Im alten Jahr war alles noch normal. Aber wenn einem durch den Wechsel die „guten“ Vorsätze gewisser Mütter in die Quere kommen, wird es anstrengend. Es gab eine Zeit da hat Mama noch gekocht, abgespült, gebügelt, ist mit den Hunden „Gassi“ gegangen und hat nur hin und wieder, wie das bei Müttern so üblich ist, einen tiefen Seufzer von sich gegeben: „Ach, wenn ich doch nicht immer alles alleine machen müsste“, was auf gut Deutsch heißt: „Wenn ihr kleinen Arschlöcher mir jetzt nicht sofort helft, dann kracht‘s!“
Ich dachte, dass wäre das Schlimmste auf der Welt - falsch gedacht - dann kam das neue Jahr:
Die ersten Wochen lebte Mama ihre „Mitte-Zwanzig-Phase“. Deshalb begann sie gleich in der Früh, mit einem widerlichen Gekreische, was eigentlich Singen sein sollte und machte dazu „Mega-coole-Sprünge“. Wenn das am Tag nur zwanzig Minuten gewesen wären, hätte ich jetzt ein gesundes Trommelfell. Da es sich aber um drei Stunden pro Tag handelte, leide ich nun unter starker Schwerhörigkeit, die in den nächsten Jahren zur Taubheit führen kann!
Von den restlichen Hausarbeiten brauchen wir gar nicht erst zu reden, denn diese kann eine „Mitte-Zwanzig-Jährige“ überhaupt nicht machen. Also wurde erst um drei Uhr gegessen und zwar Fast-Food: Pfannkuchen mit Nutella. Was das Abspülen angeht, sollte diese Arbeit dann in zwei bis drei Tagen von mir oder von meiner kleinen Schwester ausgeführt werden und zwar dann, wenn‘s die größten Schweine nicht mehr aushalten.
Das waren also die „Mama-mal-ganz-jung-Symptome“, die nach meiner Sicht nur dann auftreten konnten, wenn sie mehrere Tage den Spiegel mit ihren Jugendbildern verwechselte.

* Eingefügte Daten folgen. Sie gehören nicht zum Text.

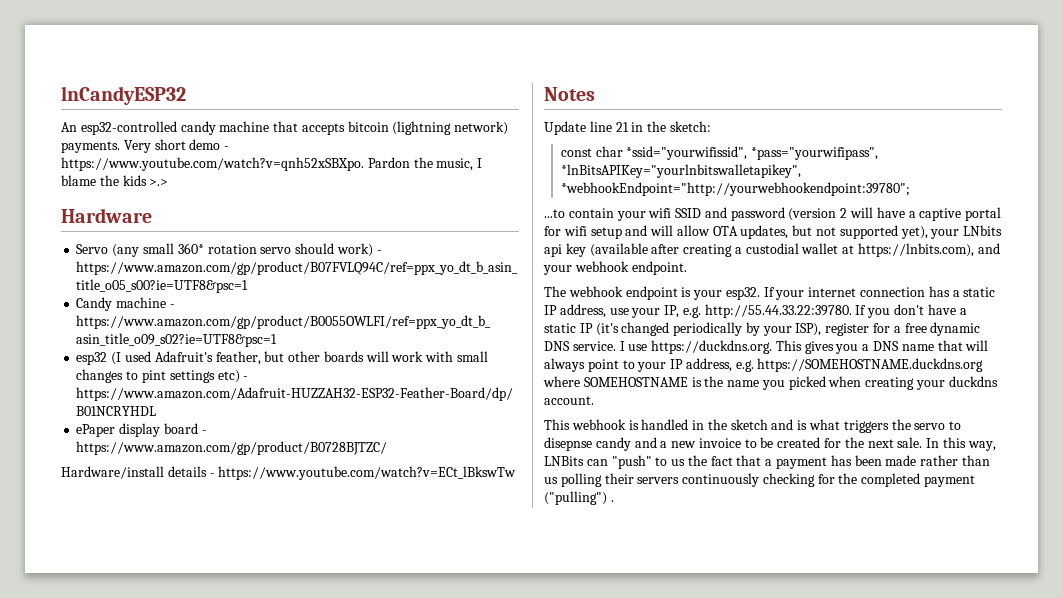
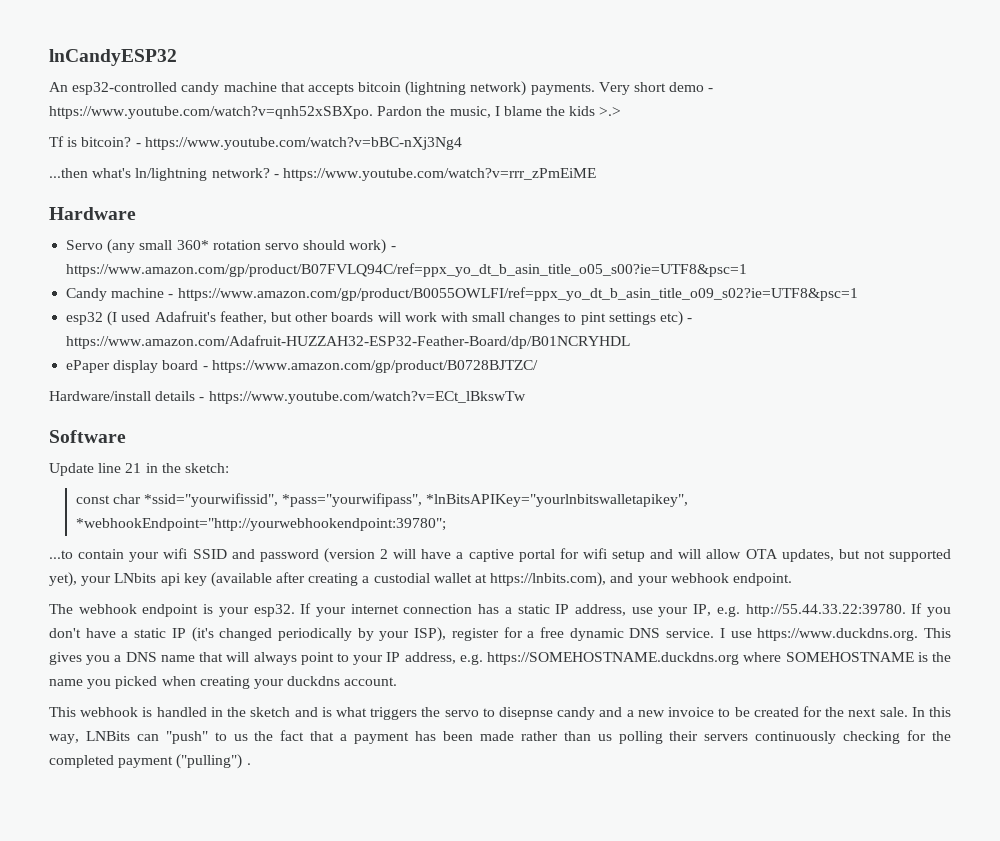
(169, 182) none -> [49,136,462,150] [49,168,596,181] // Tf is bitcoin? - https://www.youtube.com/watch?v=bBC-nXj3Ng4 // ...then what's ln/lightning network? - https://www.youtube.com/watch?v=rrr_zPmEiME
[544,87,595,101] Notes -> [49,430,126,443] Software
[651,340,773,354] https://duckdns.org. -> [757,628,919,641] https://www.duckdns.org.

Dazu paarte sich der „Mutter-Tochter-unter-Vier-Augen-Zustand“. Dieser meldete sich zu Wort, wenn sie schlecht geschlafen hatte und sich ihrer Pflichten wieder bewusst wurde. In solchen Fällen bestand sie darauf, mich jetzt sofort aufzuklären:

„Süße?“
„Ja, Mami, was willst Du?“
„Ich finde es echt lustig eine soooo große Tochter zu haben...“
Dann kam der: „Du-weißt-schon-dass-du-mir-alles-sagen-kannst-Blick“.
„Ja, Mama.“
„Eine Frage, hast du eigentlich schon mal onaniert?“
„Mamiiiiii, du bist widerlich!“
Was glaubt die eigentlich? Dass ich blöd bin? Die tickt ja nicht mehr ganz sauber! Die denkt wohl ich lebe in der Eiszeit, wo‘s zu kalt war für solche Sachen!
„Bin ich gar nicht Schätzchen. Jetzt sag doch, hast du schon mal?“
„Mamiii..."
In so einer Situation hat man echt keinen Bock alles auszuplaudern, was man schon mal gemacht hat, noch dazu, wenn sie diesen „Mutter-Tochter-Blick“ auf hat und aber ganz geil ist auf News! Hast Du schon mal onaniert! Die denkt wohl die kleinen Töchterlein kriegen gar nichts mit vom elterlichen Gestöhne im Zimmer nebenan!
„Mami, ich glaube deine „guten Vorsätze“ haben den Höhepunkt erreicht! Kleiner Tipp: jede siebte Frau in Deutschland hat einen Vibrator... Natürlich rein statistisch gesehen. Ich geh jetzt mal mit den Hunden...“
Ätsch, Töchter sind halt auch nur Menschen!